RUY CASTRO
Por dentro da tragédia
FOLHA DE SÃO PAULO - 30/10/10
RIO DE JANEIRO - Esta semana, assisti com grande atraso ao documentário "102 Minutos que Abalaram o Mundo", do History Channel. Trata do atentado ao World Trade Center, em Nova York, a 11 de setembro de 2001, e foi feito a partir dos sons e imagens captados por celulares e câmeras de populares na área da tragédia -apavorantemente ao vivo. Leva-nos para o centro dela, como nunca antes.

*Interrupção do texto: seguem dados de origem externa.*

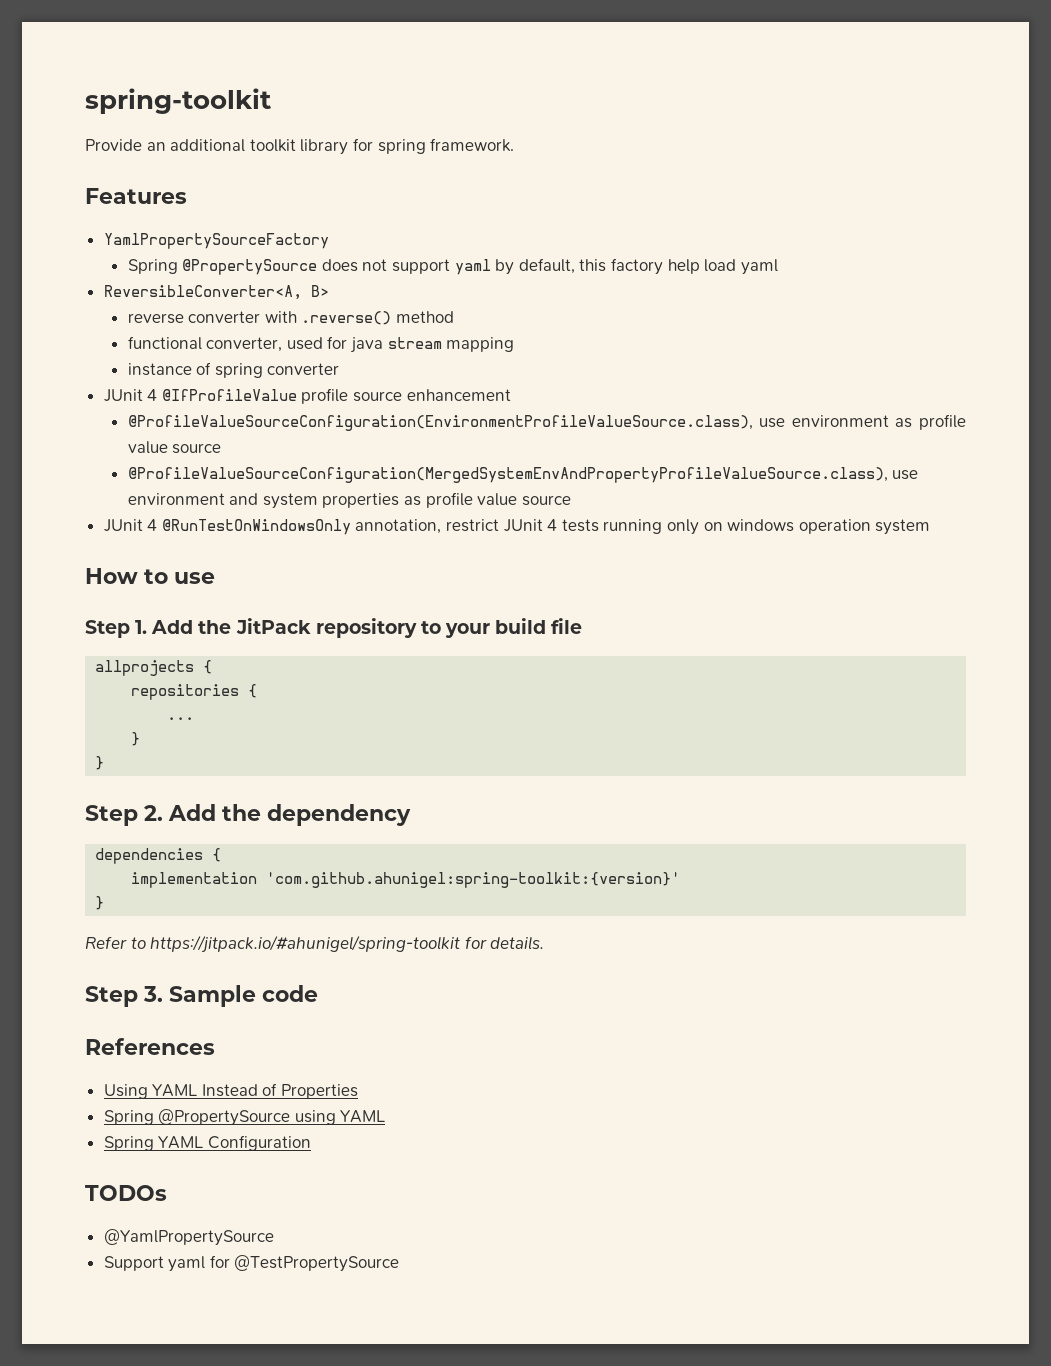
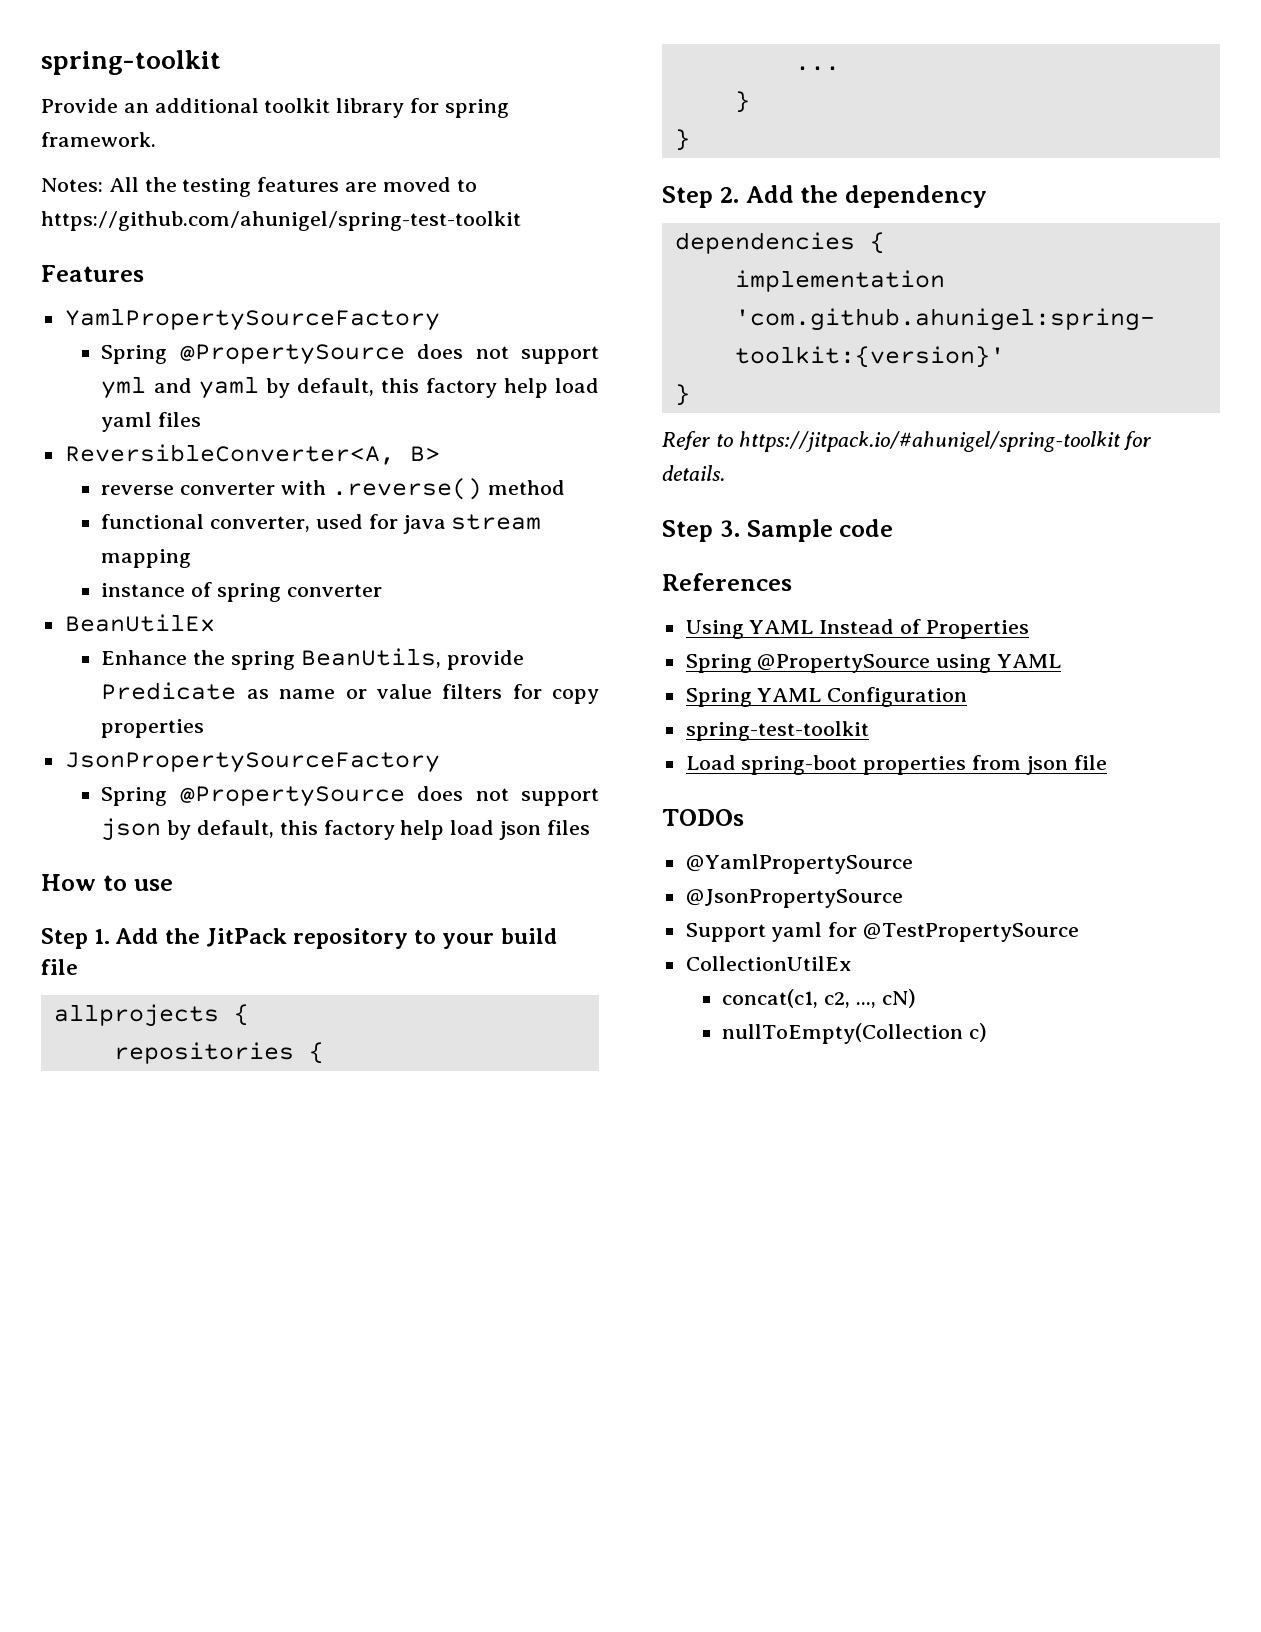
(515, 145) none -> [41,177,477,197] [41,211,521,231] // Notes: All the testing features are moved to https://github.com/ahunigel/spring-test-toolkit
(451, 266) none -> [101,376,192,399] yml and
(778, 267) none -> [158,412,202,427] files
[103,388,511,404] [127,414,966,431] [127,441,222,454] [127,467,919,483] [127,492,571,509] [103,519,931,535] JUnit 4 @IfProfileValue profile source enhancement // @ProfileValueSourceConfiguration(EnvironmentProfileValueSource.class), use environment as profile value source // @ProfileValueSourceConfiguration(MergedSystemEnvAndPropertyProfileValueSource.class), use environment and system properties as profile value source // JUnit 4 @RunTestOnWindowsOnly annotation, restrict JUnit 4 tests running only on windows operation system -> [64,614,215,632] [101,648,524,670] [101,682,599,704] [101,719,205,738] [64,752,440,773] [101,786,599,807] [101,818,590,841] BeanUtilEx // Enhance the spring BeanUtils, provide Predicate as name or value filters for copy properties // JsonPropertySourceFactory // Spring @PropertySource does not support json by default, this factory help load json files
(311, 1143) none -> [685,721,869,741] [685,755,1107,775] // spring-test-toolkit // Load spring-boot properties from json file
(274, 1237) none -> [685,889,903,908] // @JsonPropertySource
(400, 1263) none -> [685,956,851,971] [722,989,916,1008] [722,1023,988,1044] // CollectionUtilEx // concat(c1, c2, ..., cN) // nullToEmpty(Collection c)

Fez-me rever meus conceitos sobre o século 20 como o mais documentado da história. Até então eu me regozijava por viver numa época em que quase tudo que aconteceu desde 1900 teve alguma espécie de registro, em foto, filme, disco, desenho, vídeo etc. A frase continua valendo, mas quanto disso sobreviveu e chegou até nós?
Oitenta por cento dos filmes mudos, pré-1929, se perderam -até mesmo nos EUA, incluindo alguns de Greta Garbo-, assim como 99% do material filmado para cinejornais. No Brasil, essa perda se estendeu por décadas. Dos seis filmes que Carmen Miranda rodou aqui nos anos 30, só restou "Alô, Alô, Carnaval!". Que imagens de Garrincha você conhece, exceto duas ou três, manjadas, de 1962? E, ao ver hoje cenas das passeatas de 1968, tem-se a impressão de que, juntamente com os estudantes, elas também foram pisoteadas pelos cavalos da PM na porta da Candelária.
Já o que está sendo registrado em nosso tempo periga durar para sempre, não pela indestrutibilidade das mídias, mas pela quantidade de registros. Todo mundo está agora acoplado a uma câmara. O 11/9 foi há nove anos, quando o número de filmadoras em celular era ínfimo se comparado ao atual. Mesmo assim, o History Channel produziu quase duas horas de horrível emoção sem recorrer ao material das grandes redes de TV.
Pelo visto, o que ainda vem por aí em matéria de registro e documentação ameaça despachar o século 20 para o século 13.